### Problem requirements
Pictures must not appear in the copy. Restate exactly the lines below from the one with "[393,234,482,248] framework ->" through the one with "[858,462,924,482] generic ->", inclusive.

### Source information
_ _ _
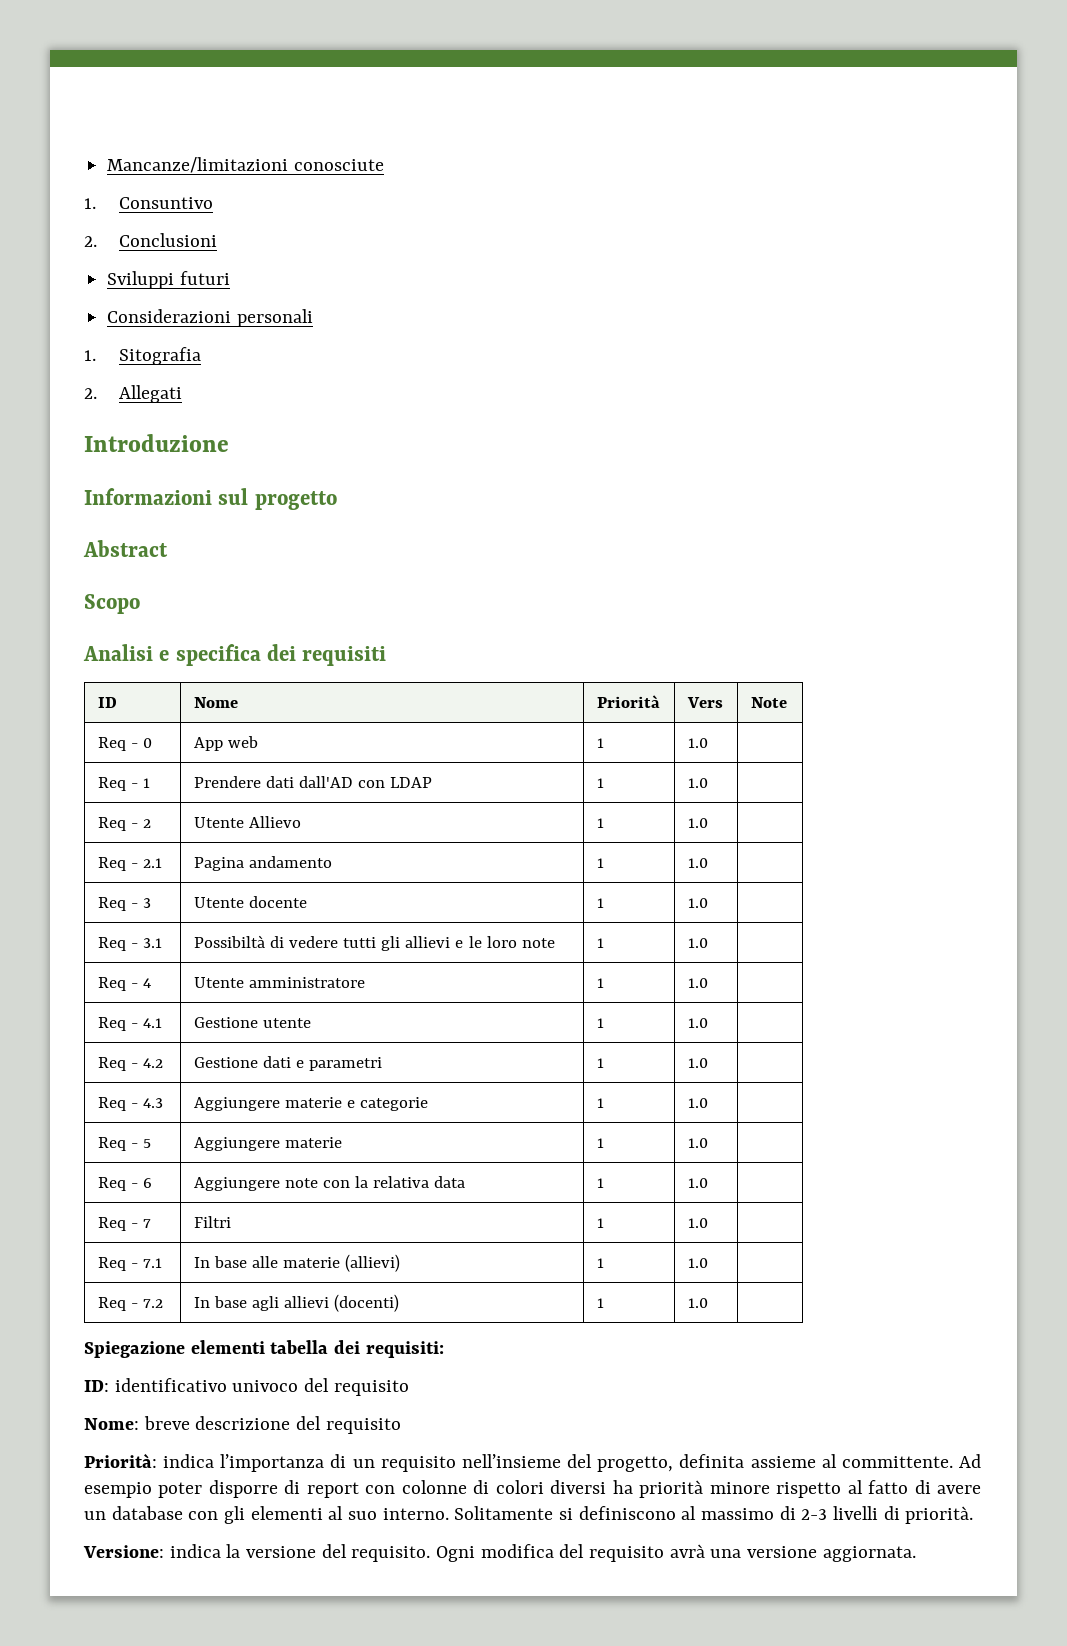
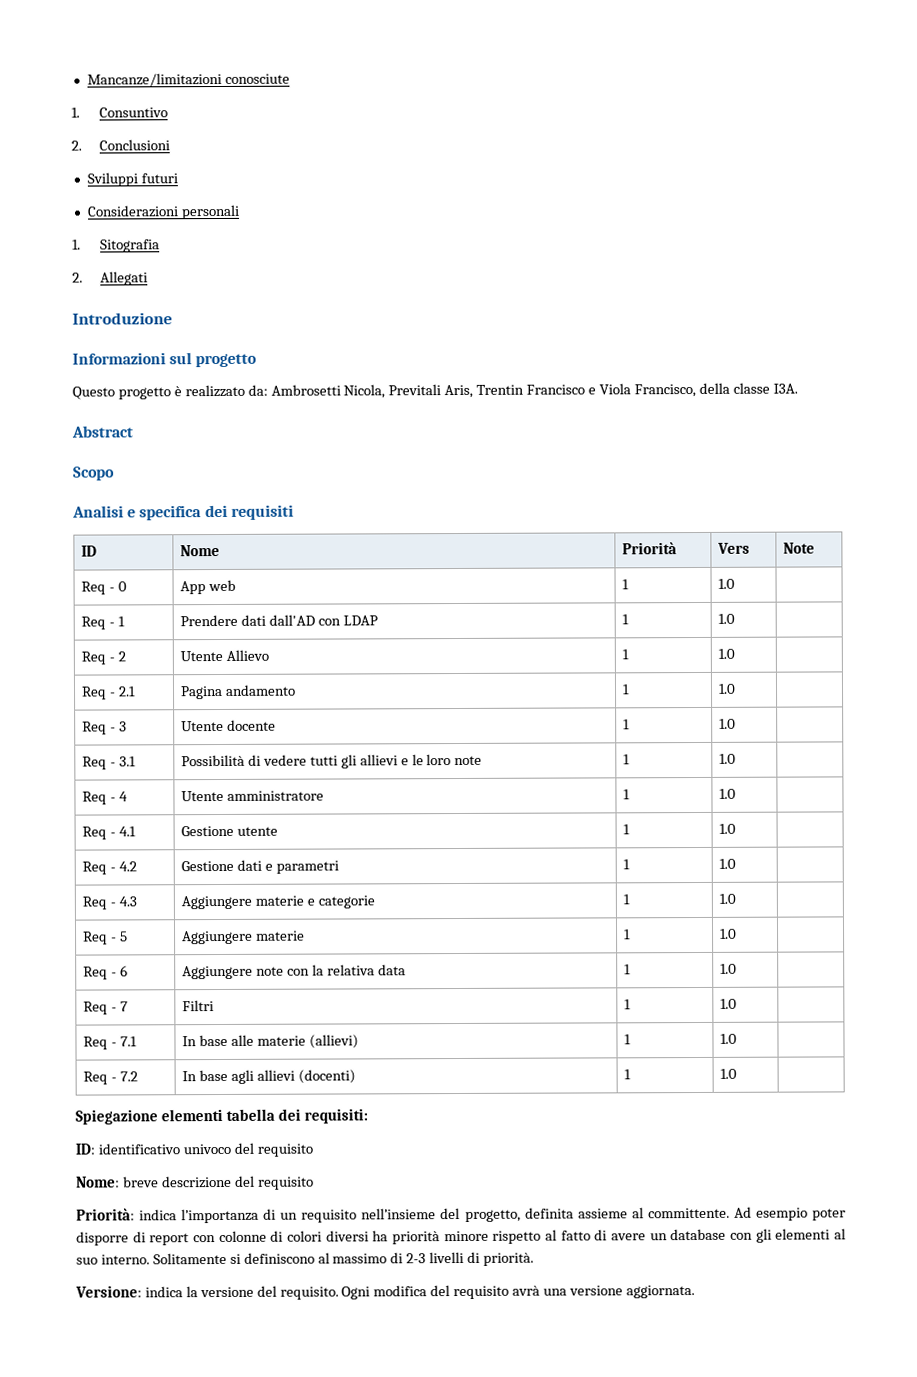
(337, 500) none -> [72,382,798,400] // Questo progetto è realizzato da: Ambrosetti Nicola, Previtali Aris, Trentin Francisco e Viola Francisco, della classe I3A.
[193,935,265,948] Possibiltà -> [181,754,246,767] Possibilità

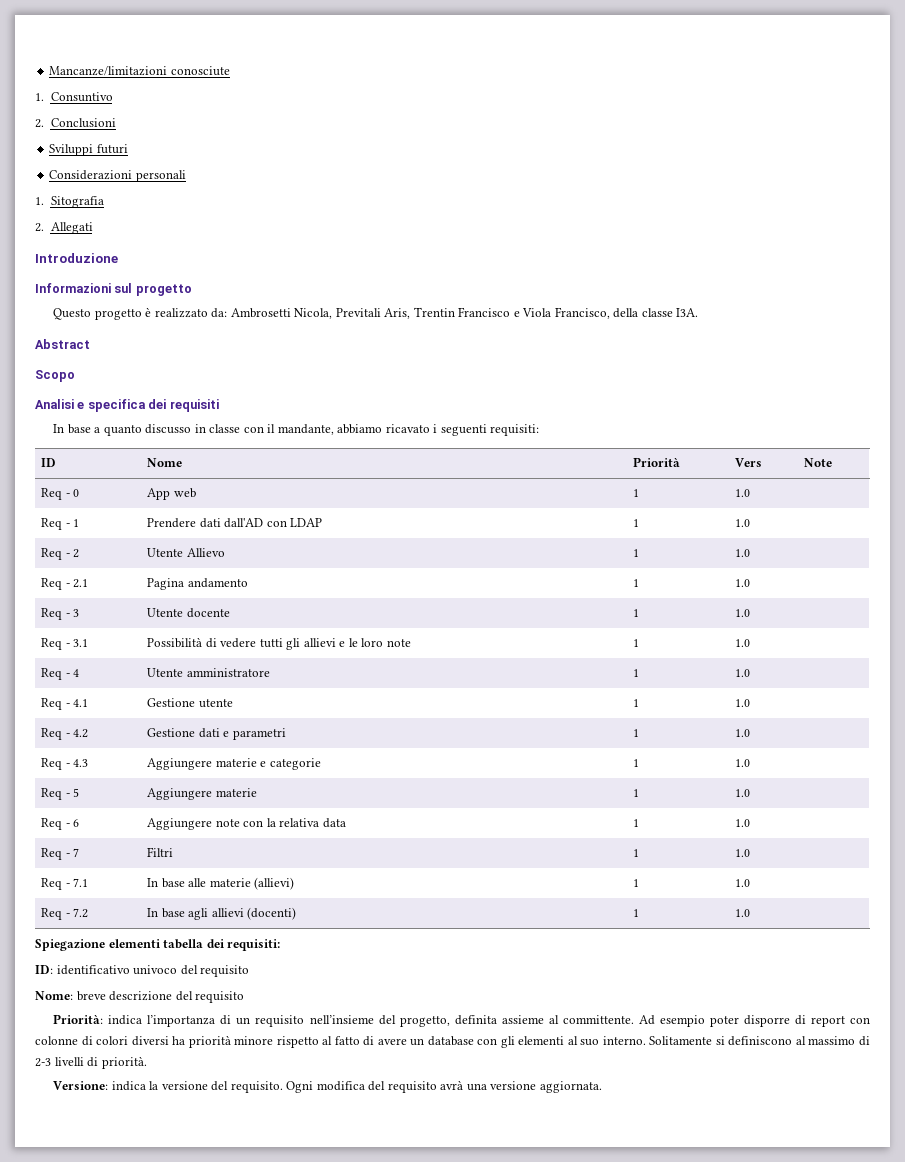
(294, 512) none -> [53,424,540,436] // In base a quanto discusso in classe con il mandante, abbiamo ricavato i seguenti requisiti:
_ _ _
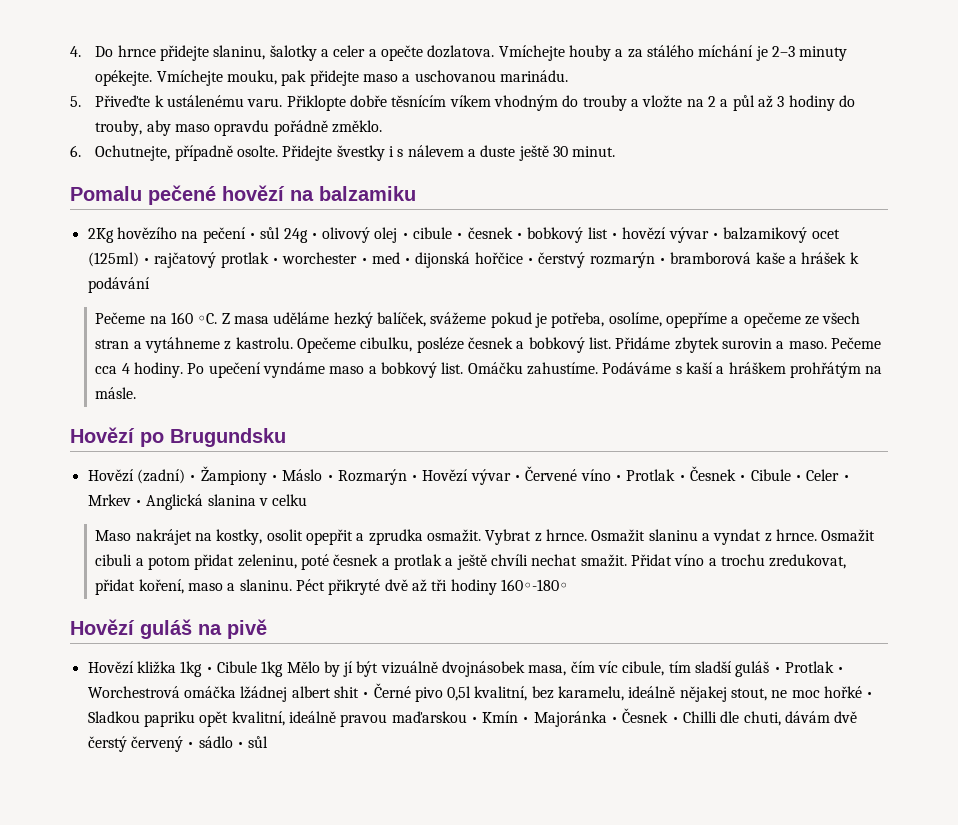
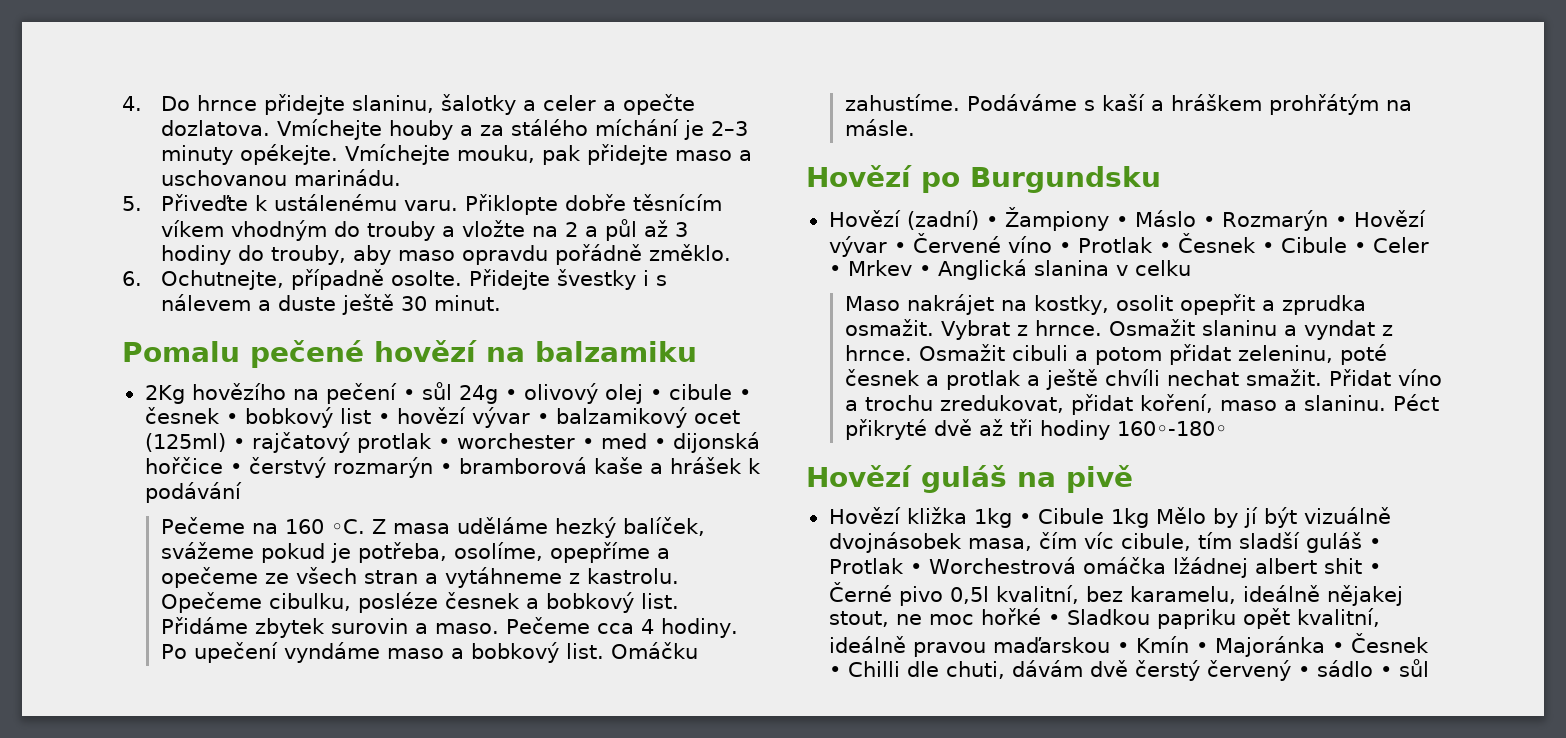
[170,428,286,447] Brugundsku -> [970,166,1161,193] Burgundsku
_ _ _
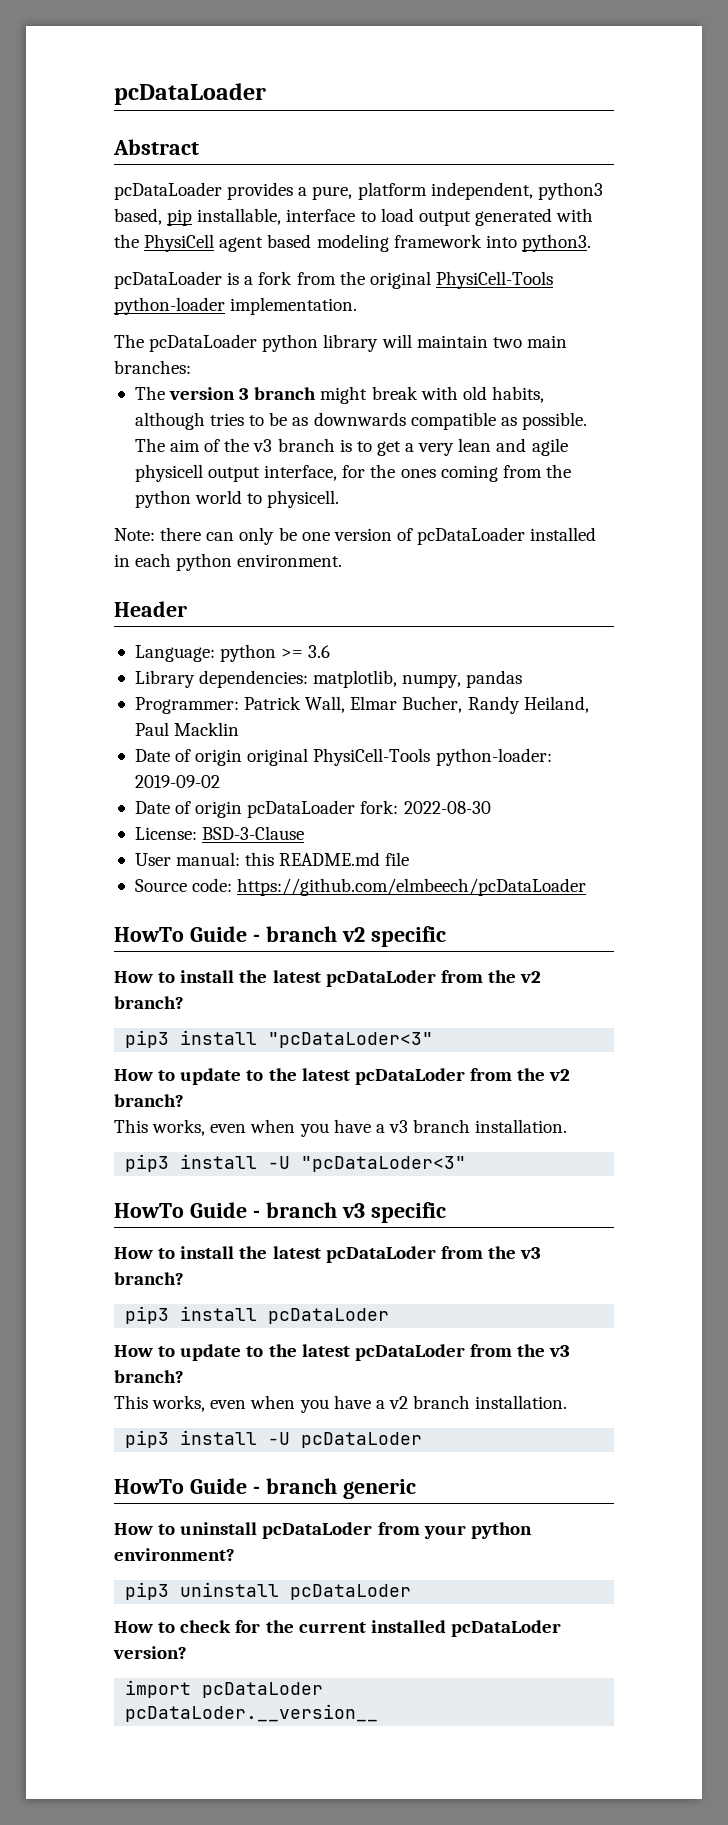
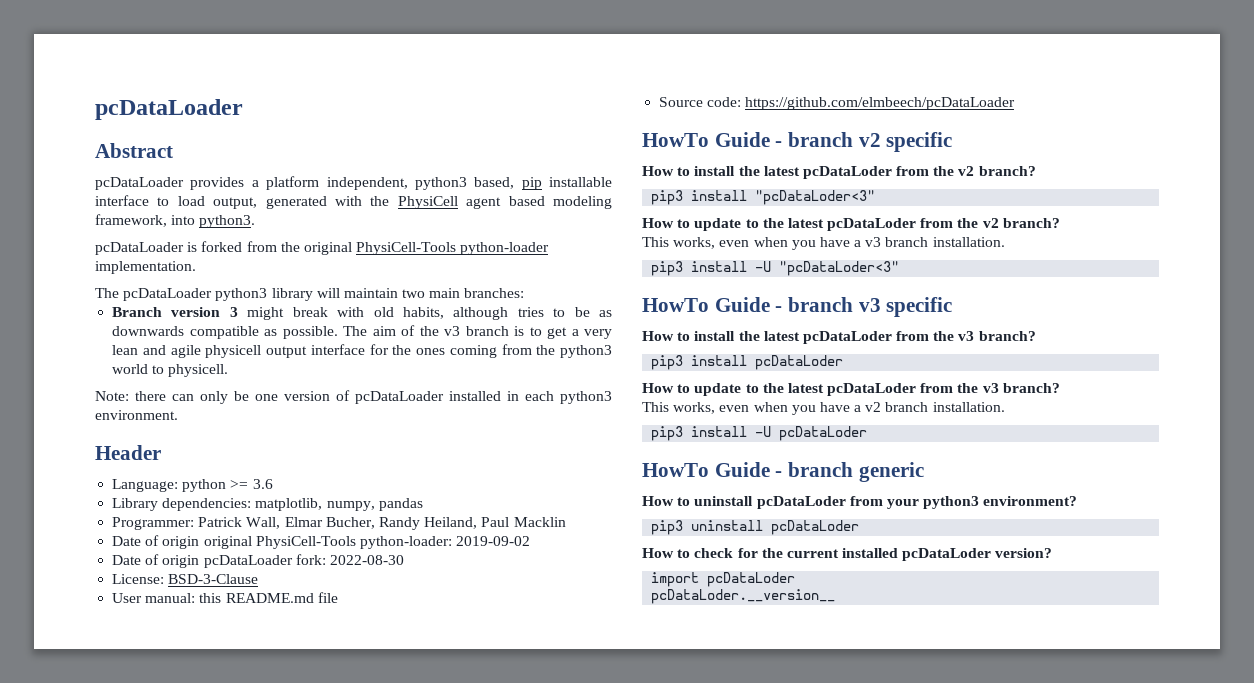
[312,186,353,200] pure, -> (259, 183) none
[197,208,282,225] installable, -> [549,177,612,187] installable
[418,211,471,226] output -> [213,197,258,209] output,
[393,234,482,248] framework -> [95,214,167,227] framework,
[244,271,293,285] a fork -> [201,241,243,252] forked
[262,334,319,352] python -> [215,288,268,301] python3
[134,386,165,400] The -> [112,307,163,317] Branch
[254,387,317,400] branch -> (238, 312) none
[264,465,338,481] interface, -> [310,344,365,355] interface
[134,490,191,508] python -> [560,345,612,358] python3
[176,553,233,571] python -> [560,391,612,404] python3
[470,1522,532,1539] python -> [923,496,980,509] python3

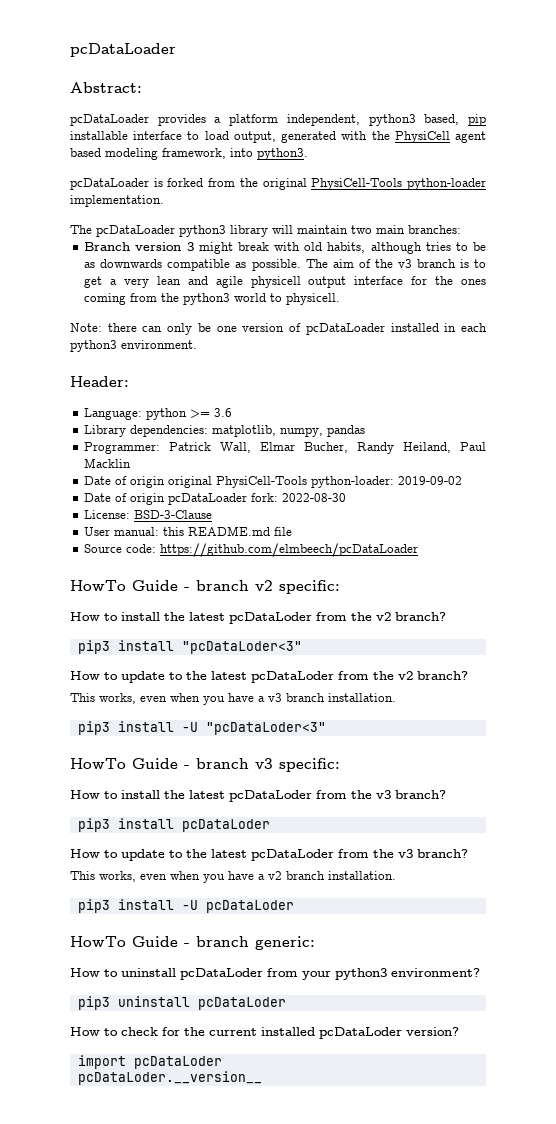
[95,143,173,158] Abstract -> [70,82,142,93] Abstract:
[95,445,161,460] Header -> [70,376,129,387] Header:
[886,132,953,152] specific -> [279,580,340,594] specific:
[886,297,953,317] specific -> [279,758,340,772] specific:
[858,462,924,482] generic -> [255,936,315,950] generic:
_ _ _
### Expected answer
[393,234,482,248] framework -> [95,214,167,227] framework,
[244,271,293,285] a fork -> [201,241,243,252] forked
[262,334,319,352] python -> [215,288,268,301] python3
[134,386,165,400] The -> [112,307,163,317] Branch
[254,387,317,400] branch -> (238, 312) none
[264,465,338,481] interface, -> [310,344,365,355] interface
[134,490,191,508] python -> [560,345,612,358] python3
[176,553,233,571] python -> [560,391,612,404] python3
[470,1522,532,1539] python -> [923,496,980,509] python3

[95,143,173,158] Abstract -> [70,82,142,93] Abstract:
[95,445,161,460] Header -> [70,376,129,387] Header:
[886,132,953,152] specific -> [279,580,340,594] specific:
[886,297,953,317] specific -> [279,758,340,772] specific:
[858,462,924,482] generic -> [255,936,315,950] generic:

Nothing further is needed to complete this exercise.